## WORK ORDER
Scan the records below for the word "span". Copy each line where it appears.

[SOURCE DATA Boundary: Start]

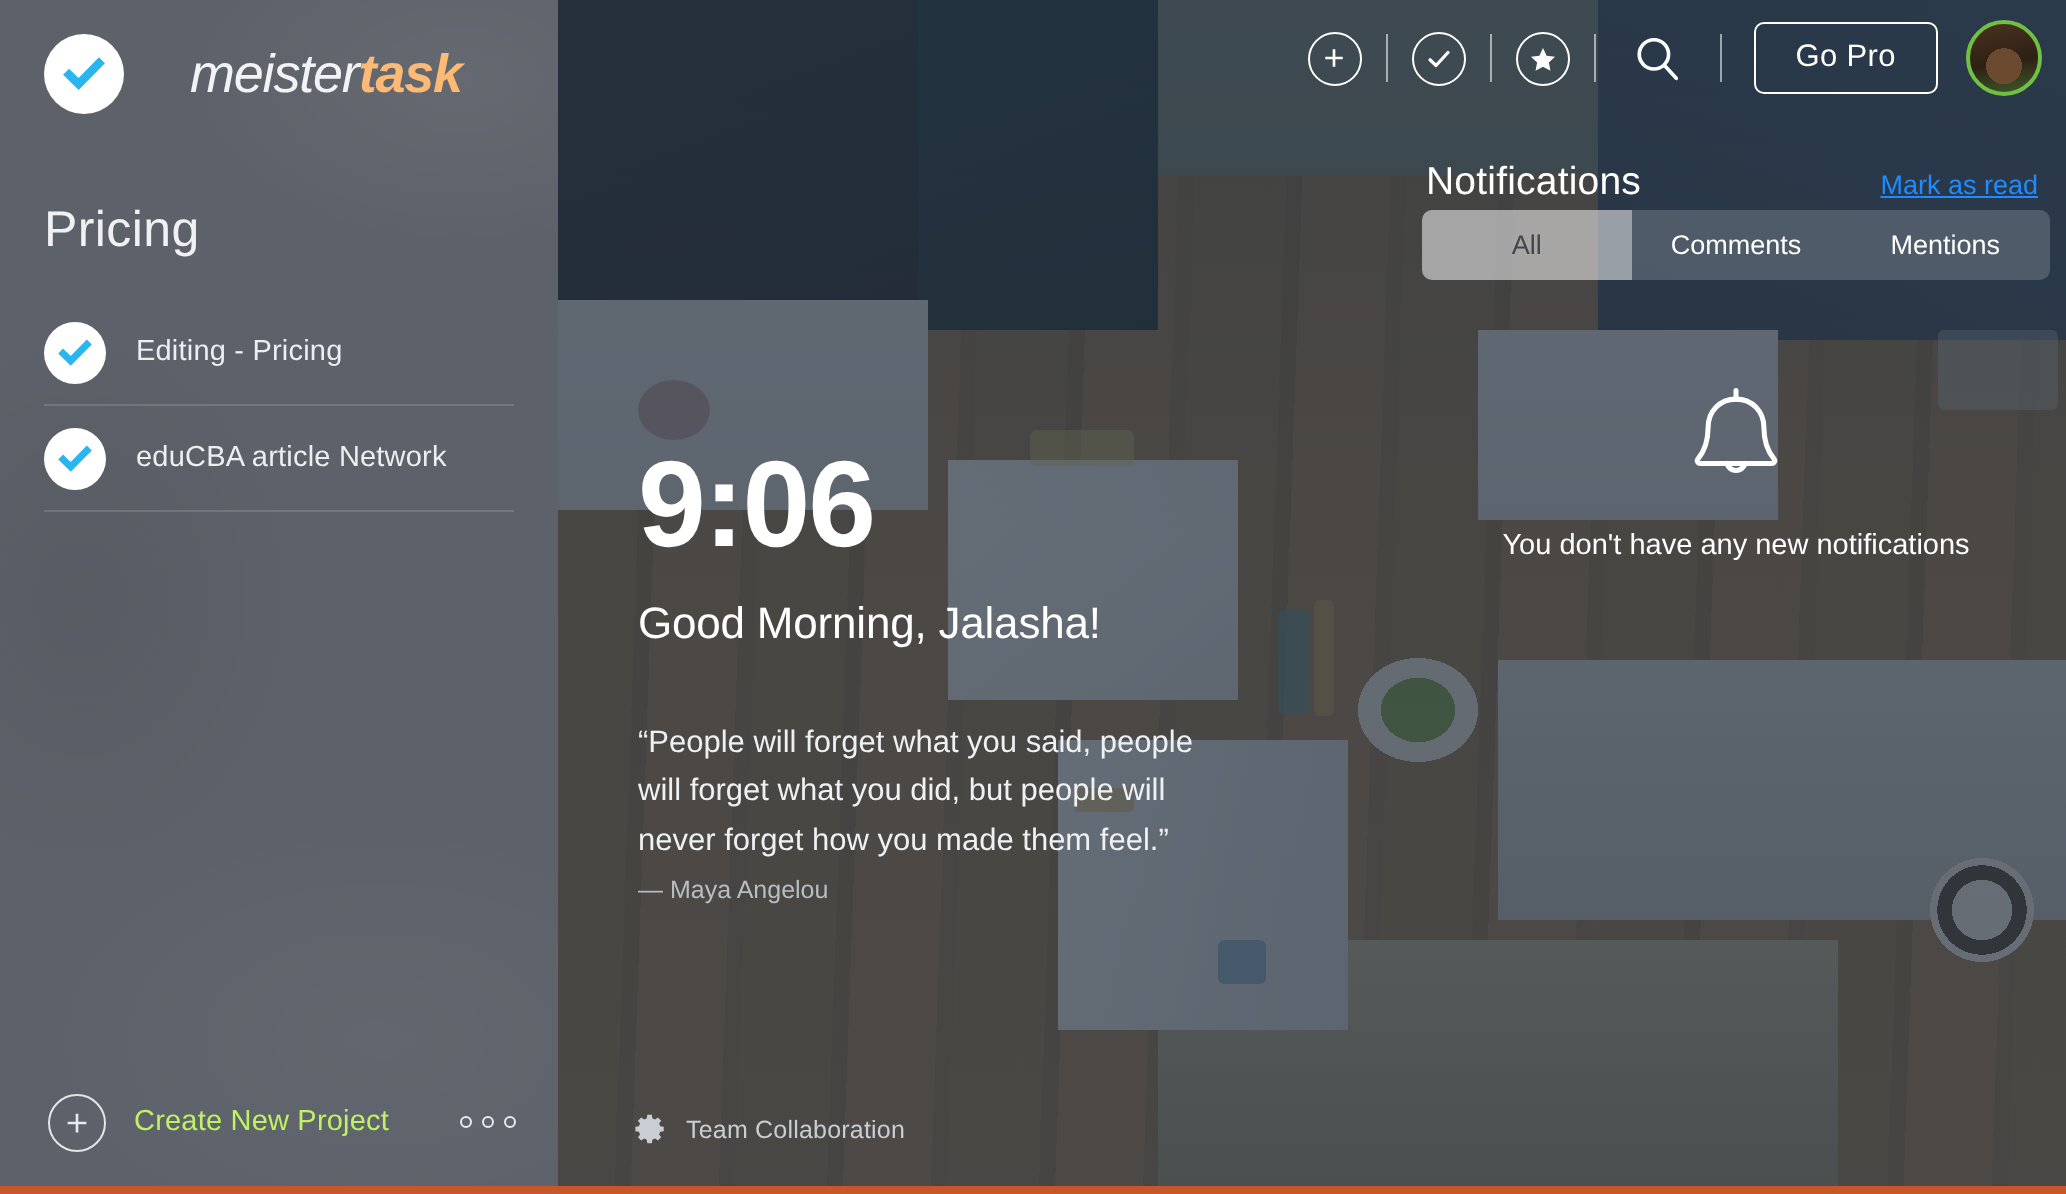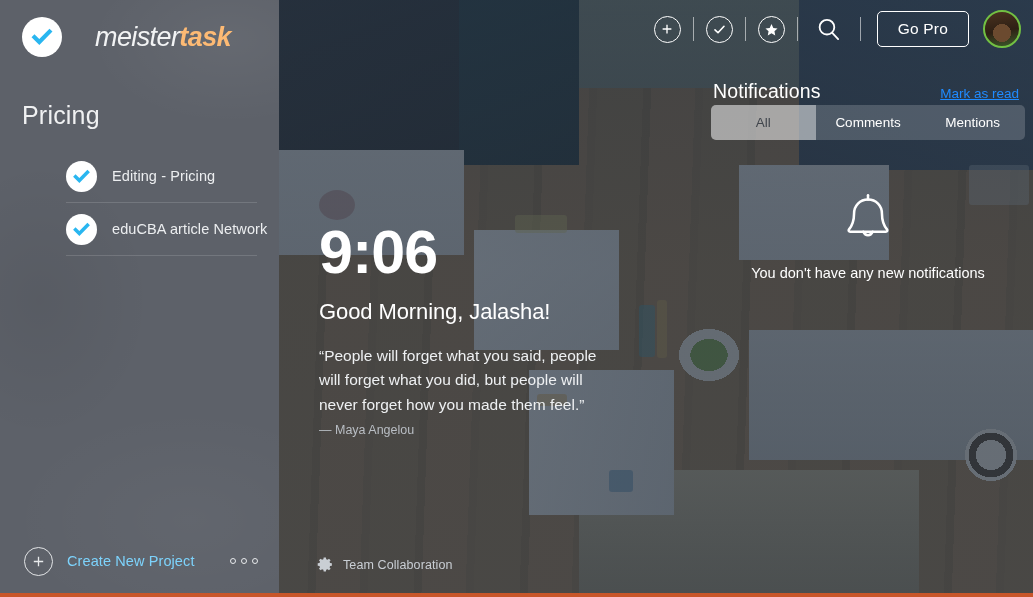--- a/index.html
+++ b/index.html
@@ -82,7 +82,6 @@
     margin-top: 20px;
     padding: 0 22px 0 22px;
     list-style: none;
-    margin-left: 44px;
   }
   .project-item {
     display: flex;

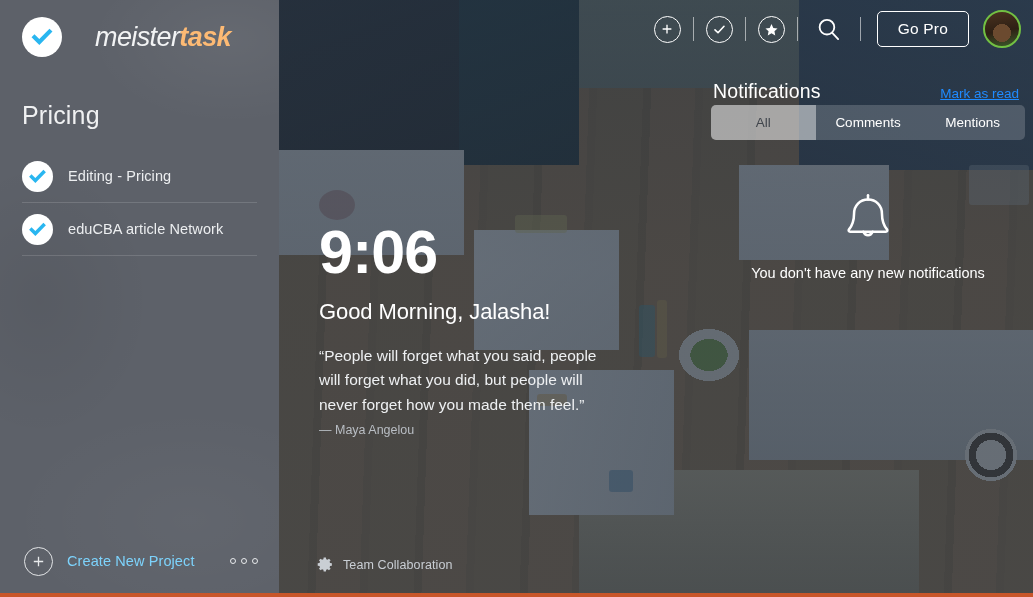--- a/index.html
+++ b/index.html
@@ -366,7 +366,7 @@
     color: #eef0f2;
     font-size: 15.5px;
     line-height: 1.56;
-    margin-top: 18px;
+    margin-top: 34px;
     max-width: 300px;
   }
   .quote-author {

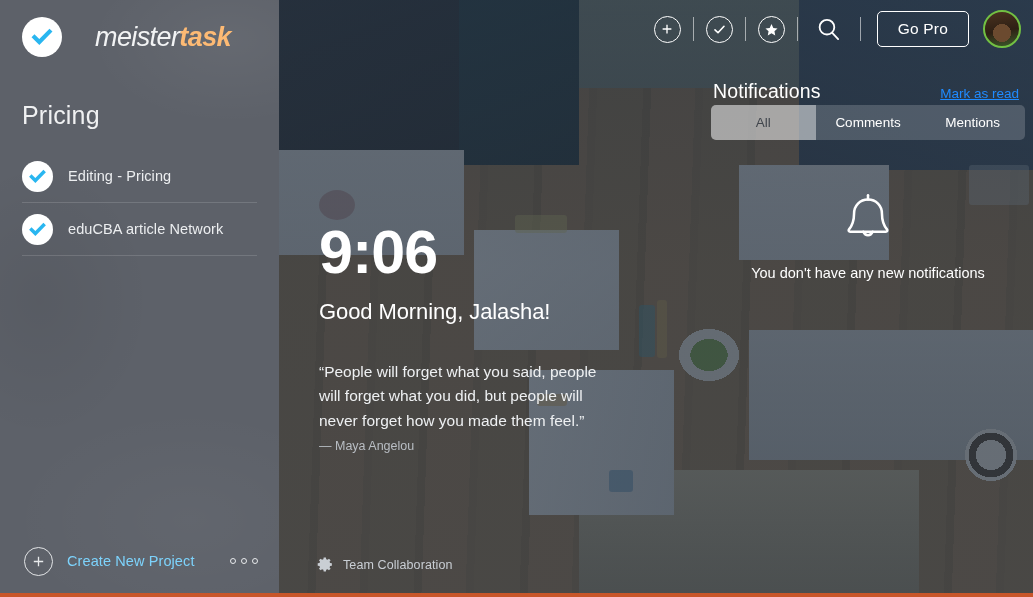--- a/index.html
+++ b/index.html
@@ -124,7 +124,7 @@
     cursor: pointer;
   }
   .create-label {
-    color: #7dd3fc;
+    color: #bef264;
     font-size: 14.5px;
     letter-spacing: .1px;
     white-space: nowrap;

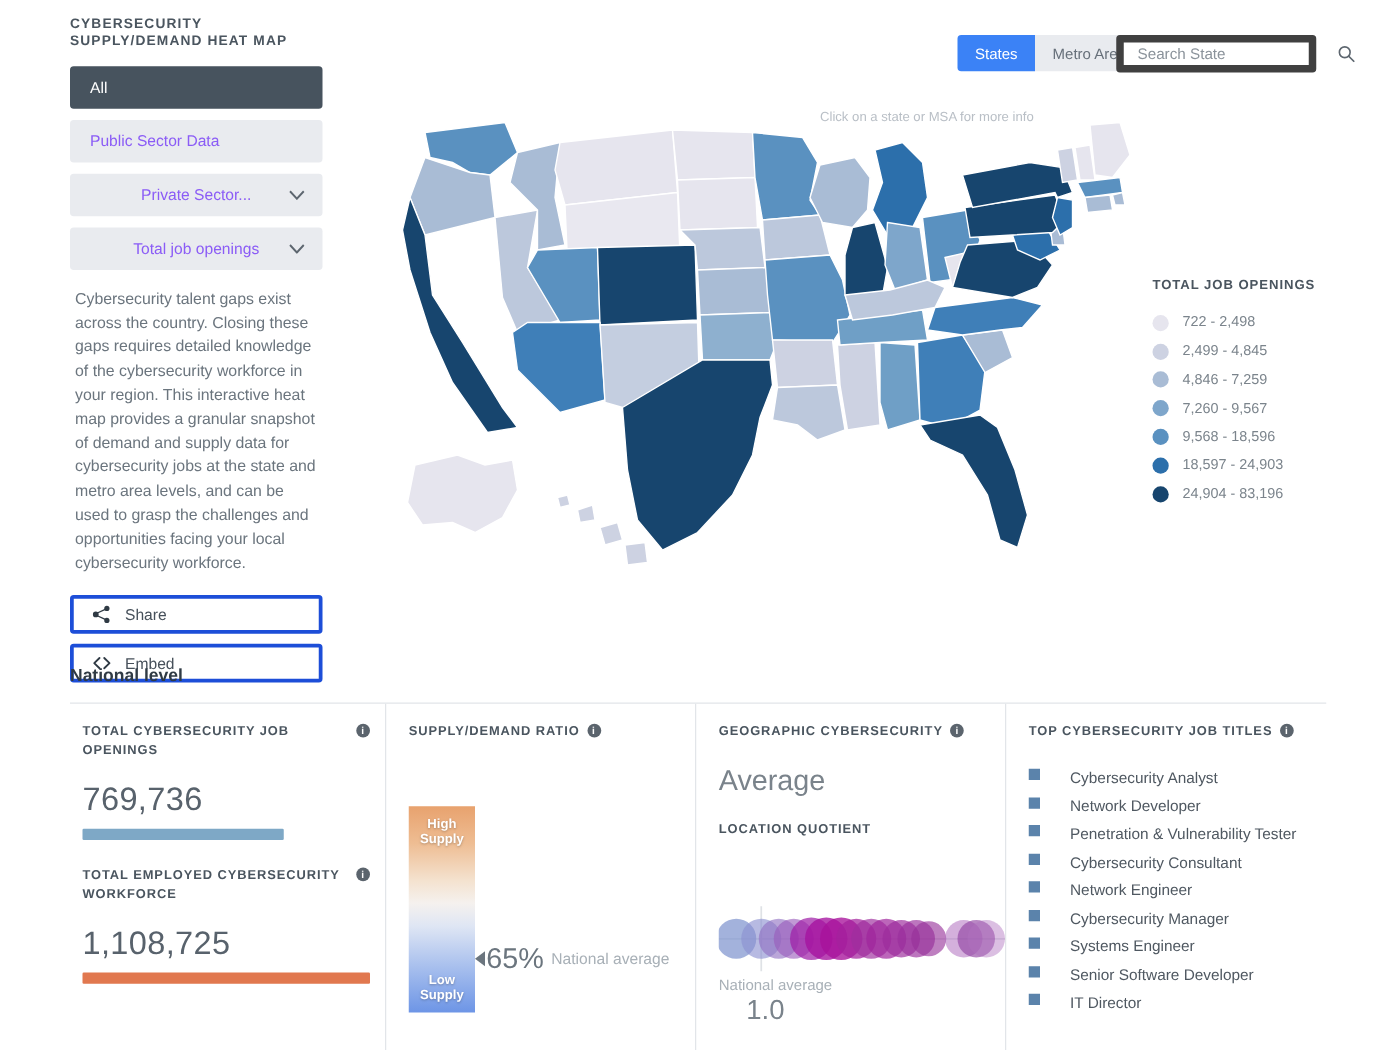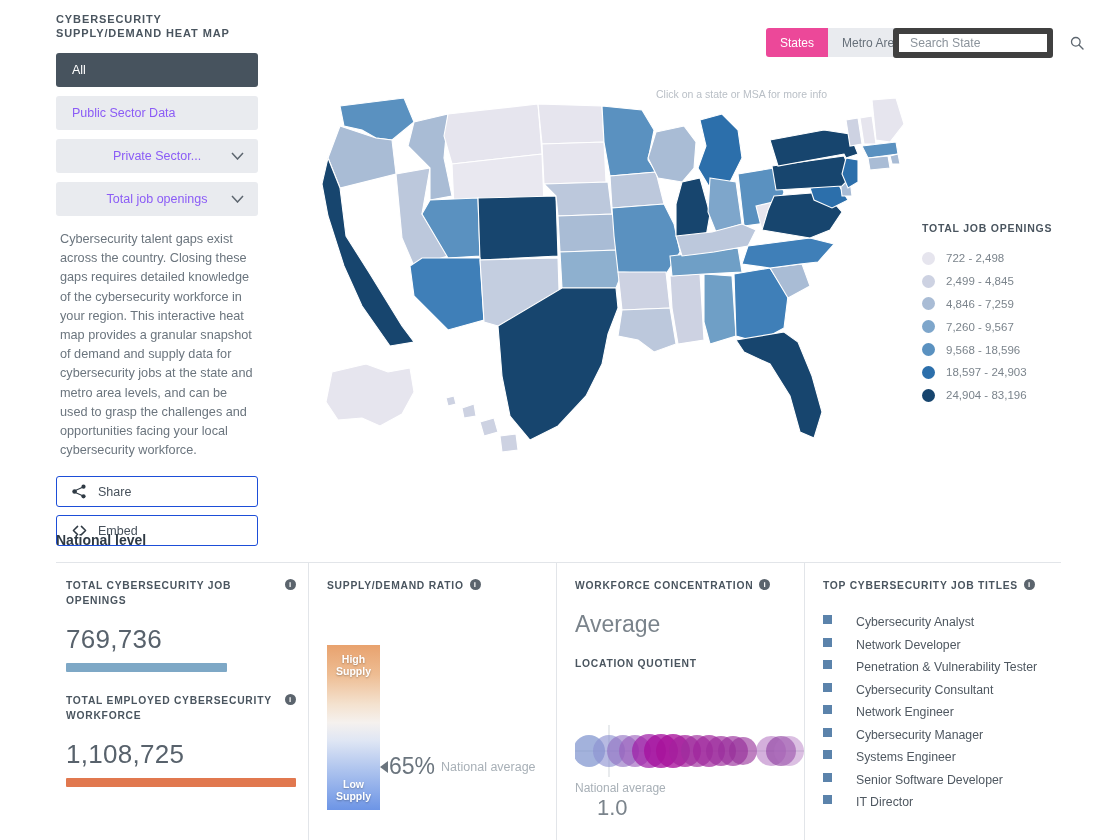--- a/index.html
+++ b/index.html
@@ -54,7 +54,7 @@
     display: flex; align-items: center; cursor: pointer;
     background: #e9ebef; color: #67707a;
   }
-  .seg-btn.active { background: #ec4899; color: #fff; }
+  .seg-btn.active { background: #3b82f6; color: #fff; }
   .seg-btn:first-child { border-radius: 3px 0 0 3px; }
   .seg-btn:last-child { border-radius: 0 3px 3px 0; }
   .search-wrap {

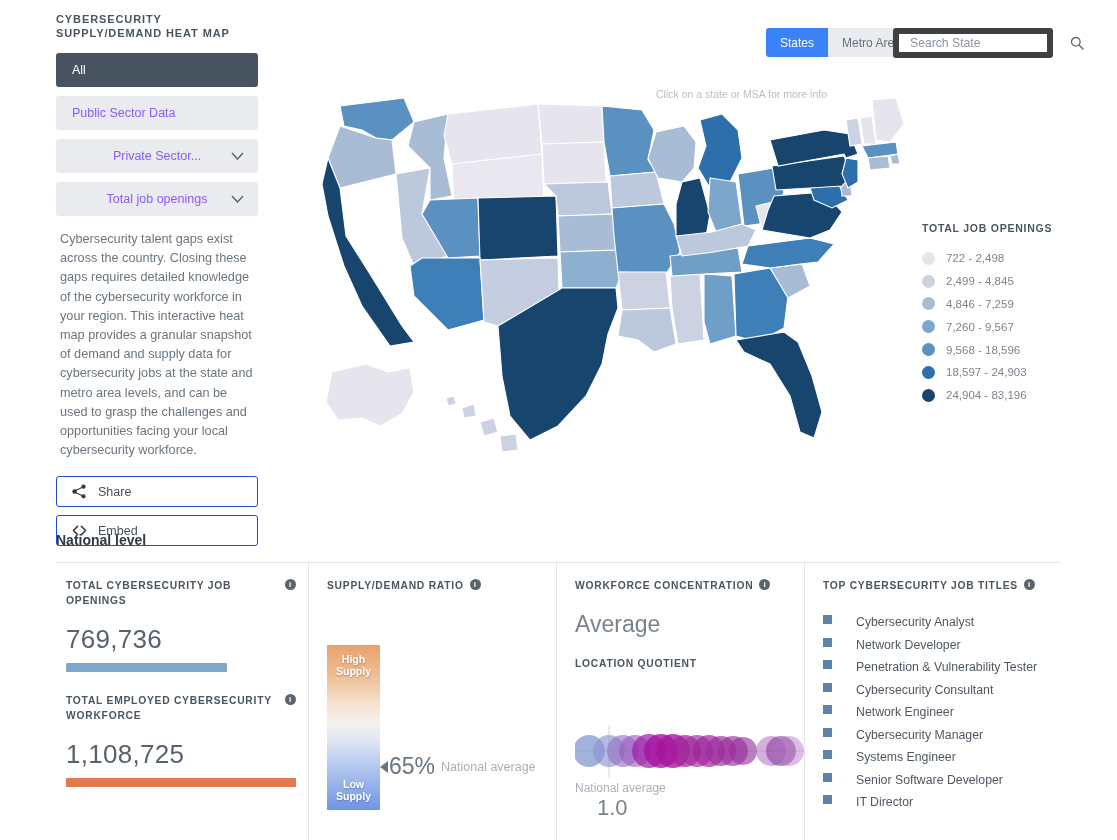--- a/index.html
+++ b/index.html
@@ -40,7 +40,7 @@
     margin: 14px 0 16px 4px; width: 196px;
   }
   .action-btn {
-    height: 31px; border: 1px solid #1d4ed8; border-radius: 3px;
+    height: 31px; border: 3px solid #1d4ed8; border-radius: 3px;
     background: #fff; display: flex; align-items: center; gap: 11px;
     padding: 0 15px; font-size: 12.5px; color: #46505a; margin-bottom: 8px;
     cursor: pointer; width: 100%;

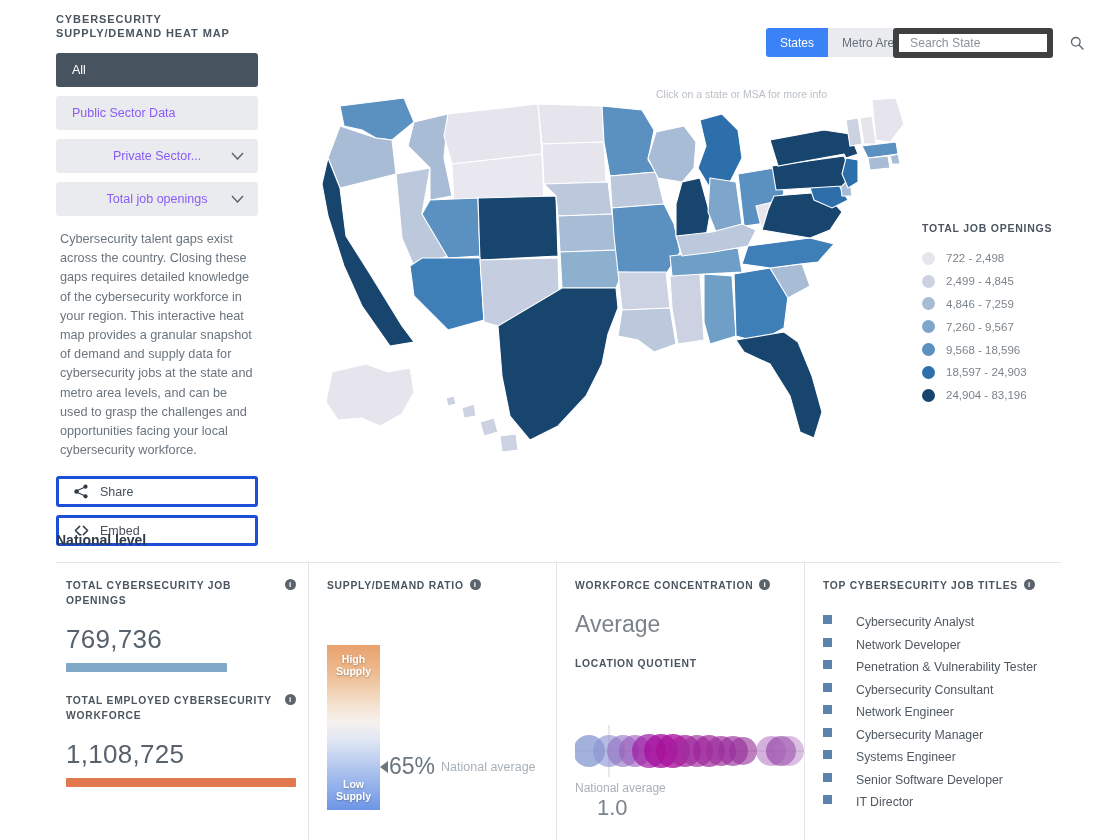--- a/index.html
+++ b/index.html
@@ -394,7 +394,7 @@
     <div class="card c3">
       <div class="card-inner">
         <div class="card-hd">
-          <span>WORKFORCE CONCENTRATION</span>
+          <span>GEOGRAPHIC CYBERSECURITY</span>
           <i class="info">i</i>
         </div>
         <div class="avg-word">Average</div>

[SOURCE DATA Boundary: End]

## EXERCISE ANSWER
-          <span>WORKFORCE CONCENTRATION</span>
+          <span>GEOGRAPHIC CYBERSECURITY</span>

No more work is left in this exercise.